● **Task brief**: Start to finish, retype the entries exactly while omitting the pictures.
^^^^
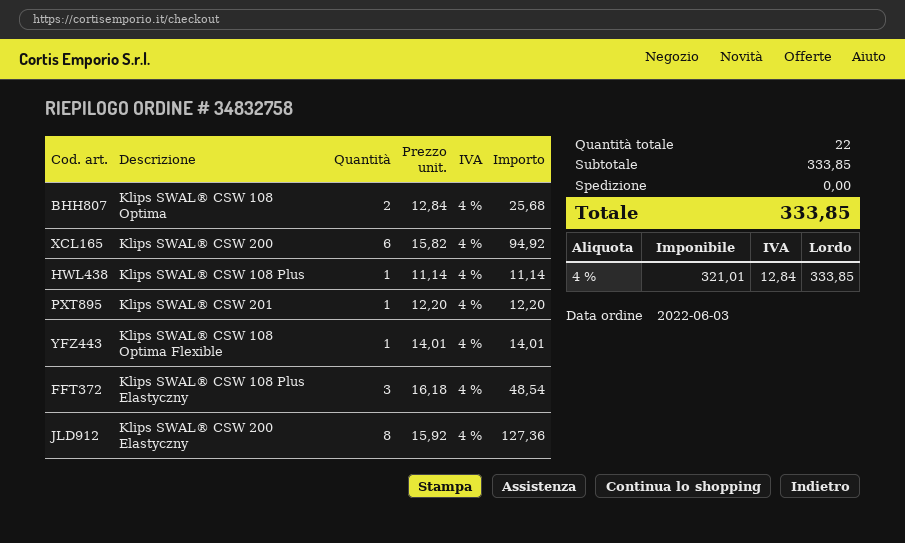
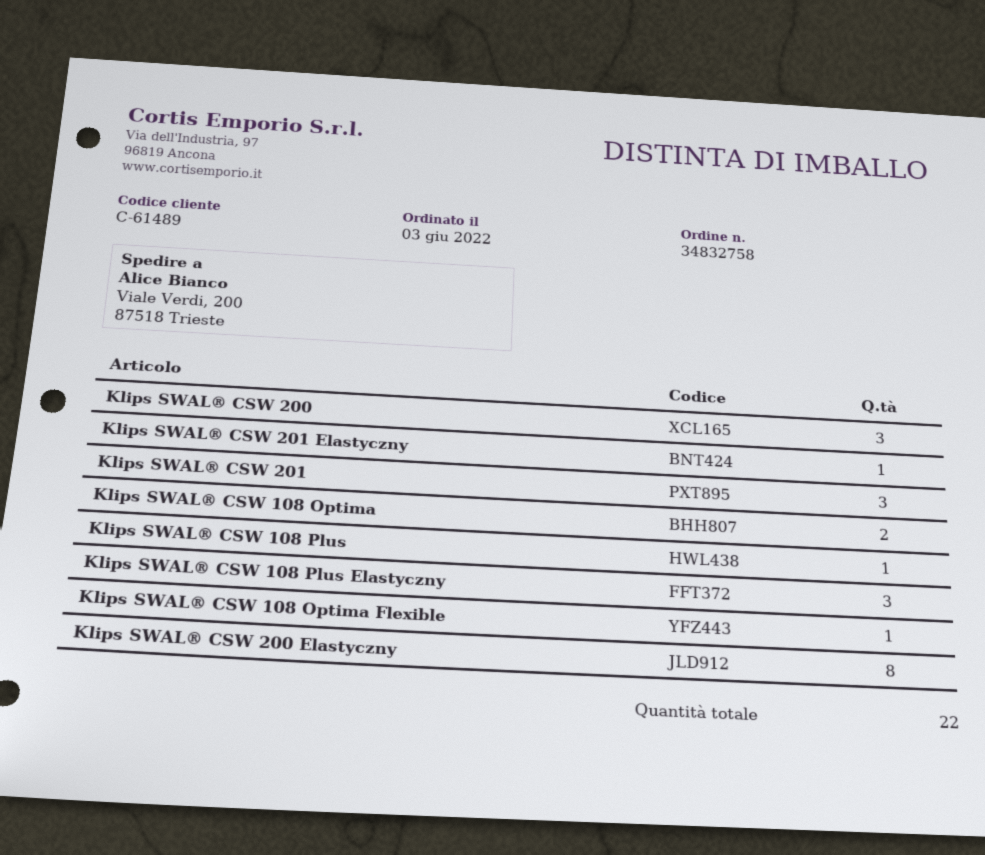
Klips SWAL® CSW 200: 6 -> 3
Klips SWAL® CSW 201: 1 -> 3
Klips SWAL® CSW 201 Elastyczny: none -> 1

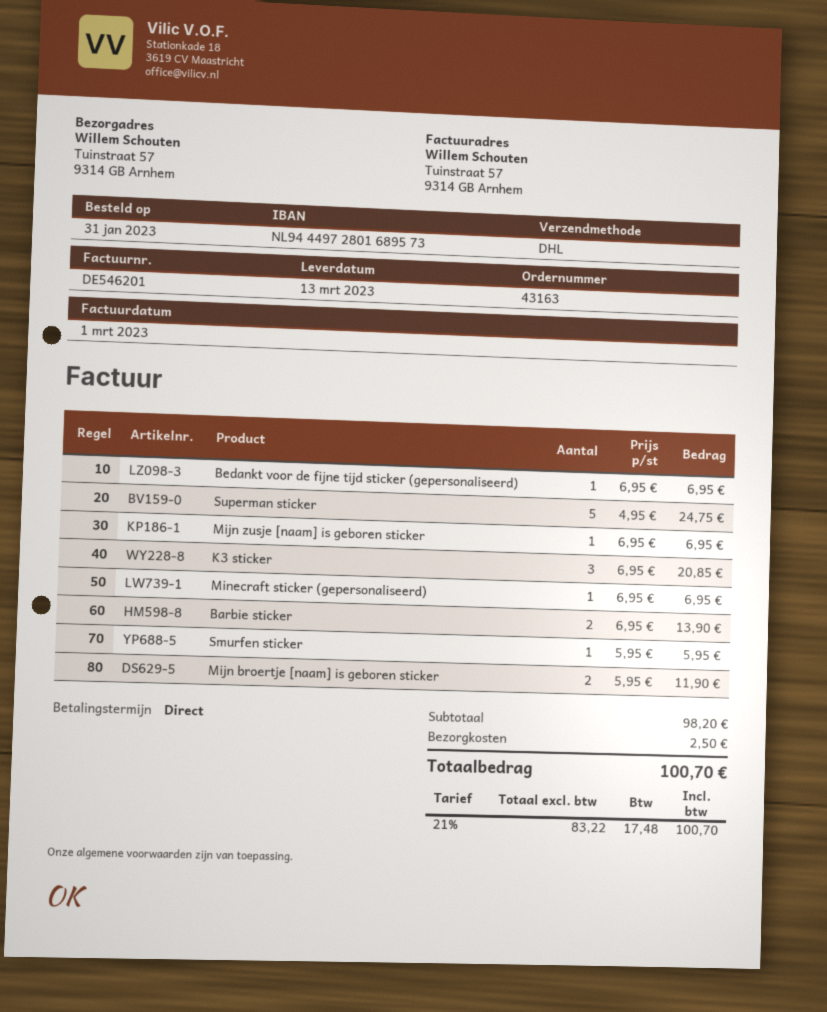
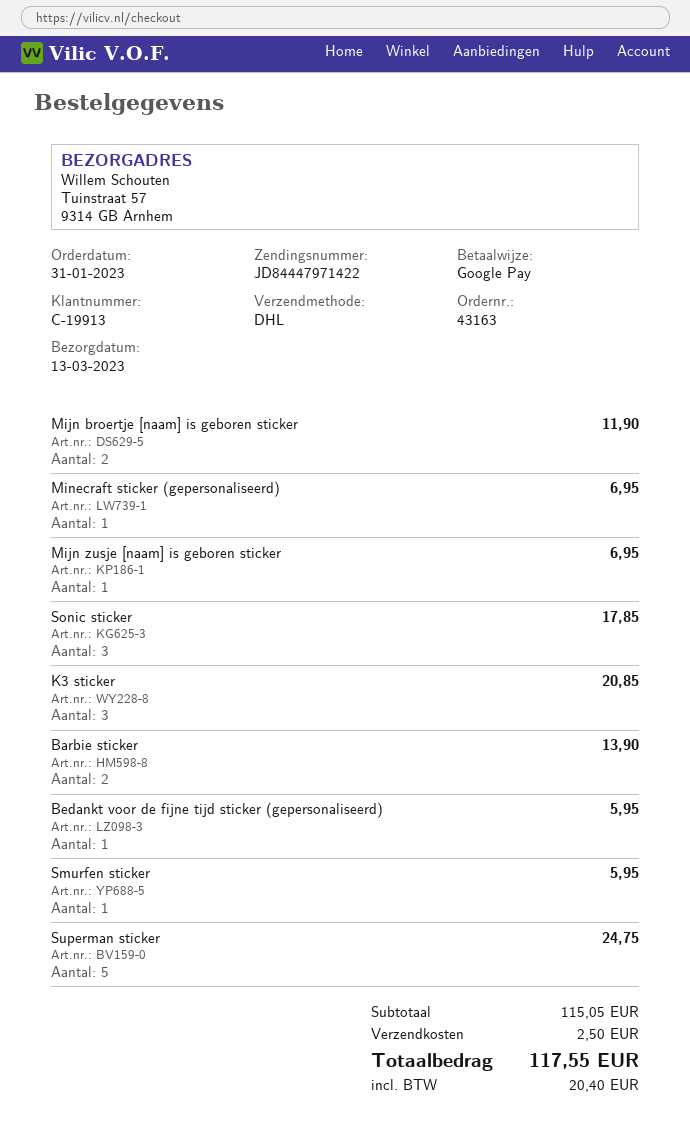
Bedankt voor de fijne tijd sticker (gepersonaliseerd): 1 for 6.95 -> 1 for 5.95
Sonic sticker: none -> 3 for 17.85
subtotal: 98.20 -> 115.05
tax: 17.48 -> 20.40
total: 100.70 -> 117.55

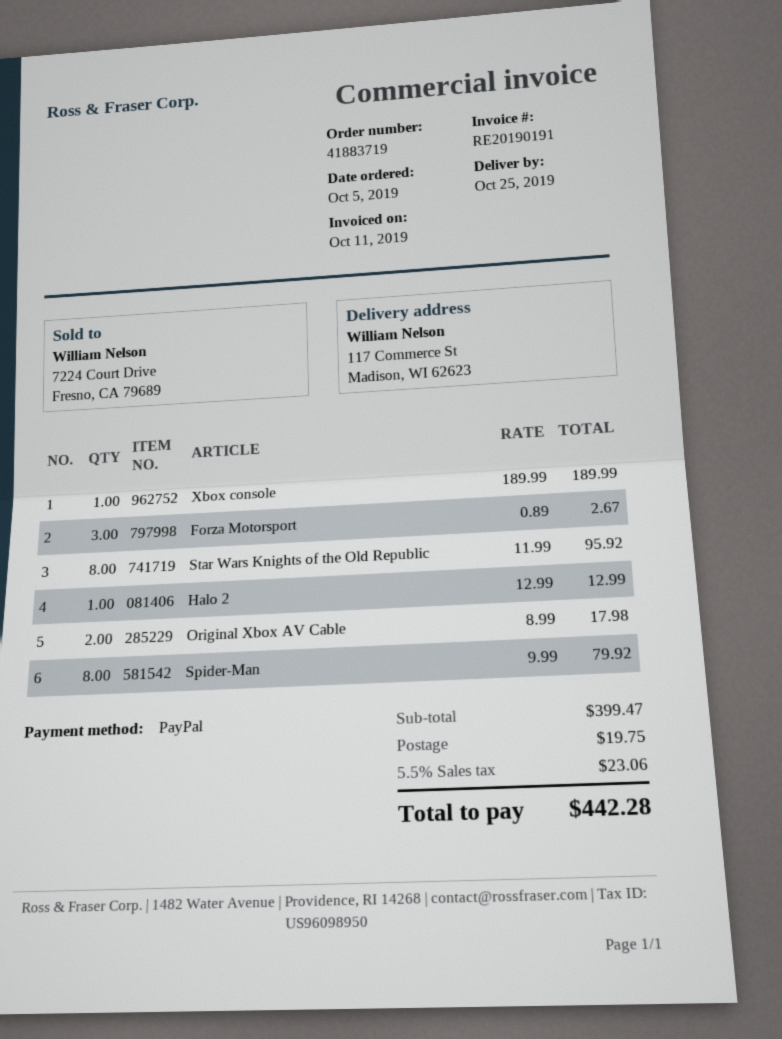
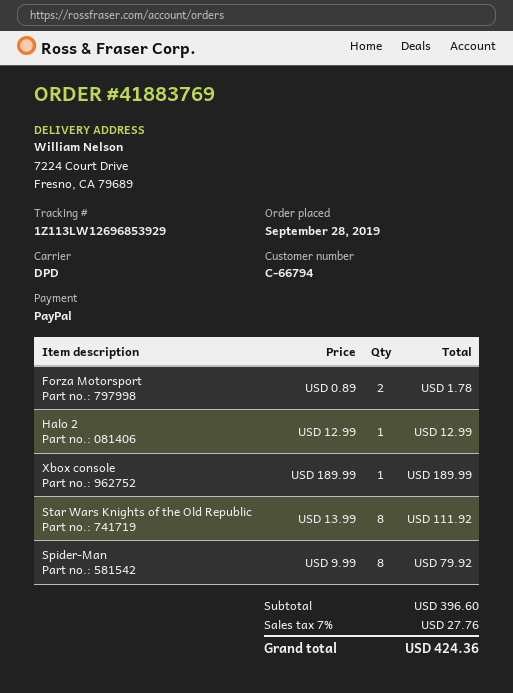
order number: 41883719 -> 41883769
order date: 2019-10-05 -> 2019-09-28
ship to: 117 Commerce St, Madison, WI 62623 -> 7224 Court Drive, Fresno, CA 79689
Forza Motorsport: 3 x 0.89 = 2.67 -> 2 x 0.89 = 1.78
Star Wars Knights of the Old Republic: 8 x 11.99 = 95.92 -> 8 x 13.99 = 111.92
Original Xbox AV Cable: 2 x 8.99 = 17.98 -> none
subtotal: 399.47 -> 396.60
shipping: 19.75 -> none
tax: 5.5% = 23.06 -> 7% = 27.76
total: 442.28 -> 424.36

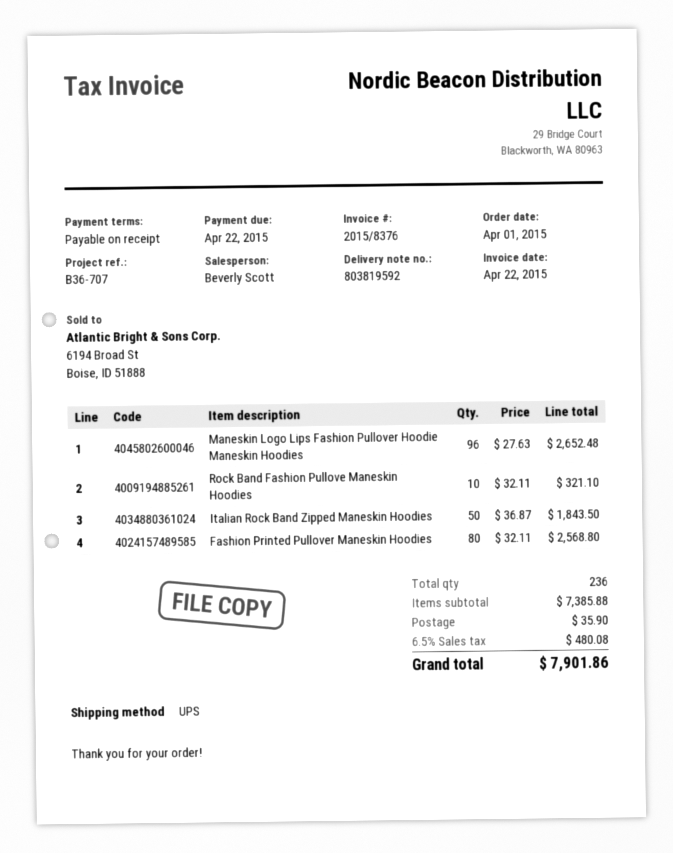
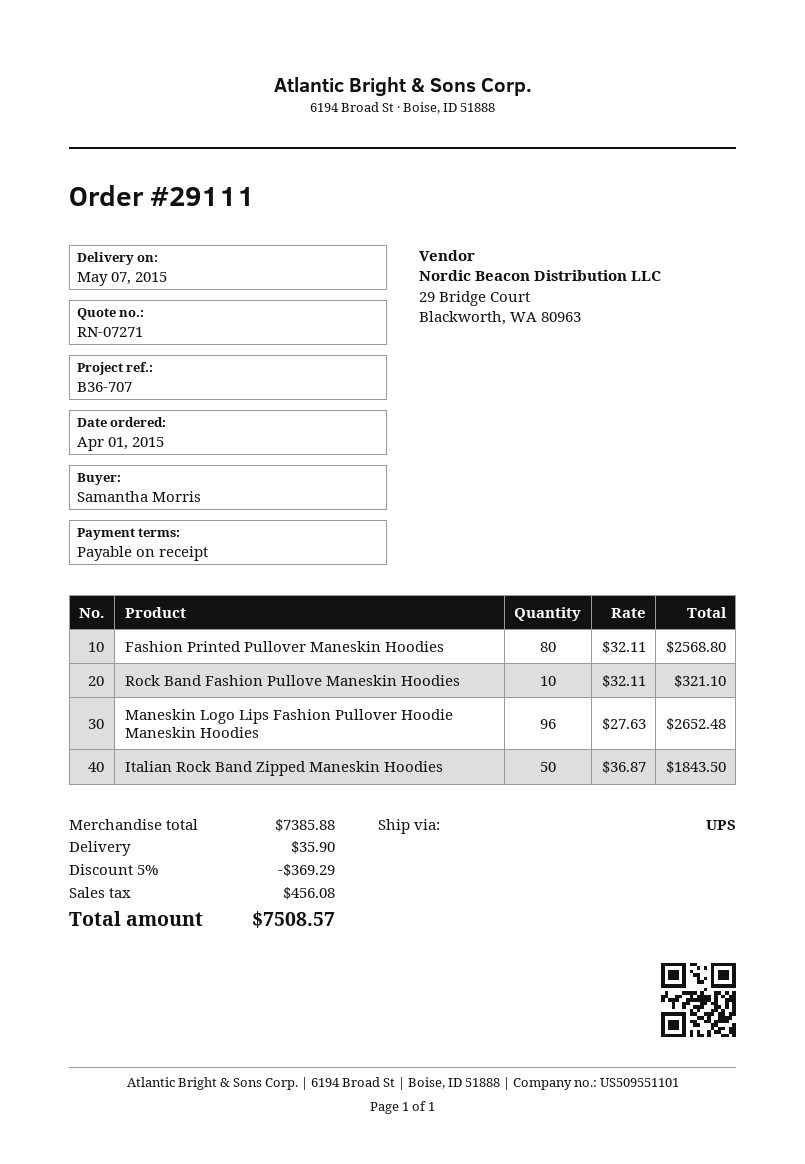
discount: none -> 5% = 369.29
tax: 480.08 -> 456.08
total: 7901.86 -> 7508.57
^^^^
● **Answer to this task**:
Klips SWAL® CSW 200: 6 -> 3
Klips SWAL® CSW 201: 1 -> 3
Klips SWAL® CSW 201 Elastyczny: none -> 1

Bedankt voor de fijne tijd sticker (gepersonaliseerd): 1 for 6.95 -> 1 for 5.95
Sonic sticker: none -> 3 for 17.85
subtotal: 98.20 -> 115.05
tax: 17.48 -> 20.40
total: 100.70 -> 117.55

order number: 41883719 -> 41883769
order date: 2019-10-05 -> 2019-09-28
ship to: 117 Commerce St, Madison, WI 62623 -> 7224 Court Drive, Fresno, CA 79689
Forza Motorsport: 3 x 0.89 = 2.67 -> 2 x 0.89 = 1.78
Star Wars Knights of the Old Republic: 8 x 11.99 = 95.92 -> 8 x 13.99 = 111.92
Original Xbox AV Cable: 2 x 8.99 = 17.98 -> none
subtotal: 399.47 -> 396.60
shipping: 19.75 -> none
tax: 5.5% = 23.06 -> 7% = 27.76
total: 442.28 -> 424.36

discount: none -> 5% = 369.29
tax: 480.08 -> 456.08
total: 7901.86 -> 7508.57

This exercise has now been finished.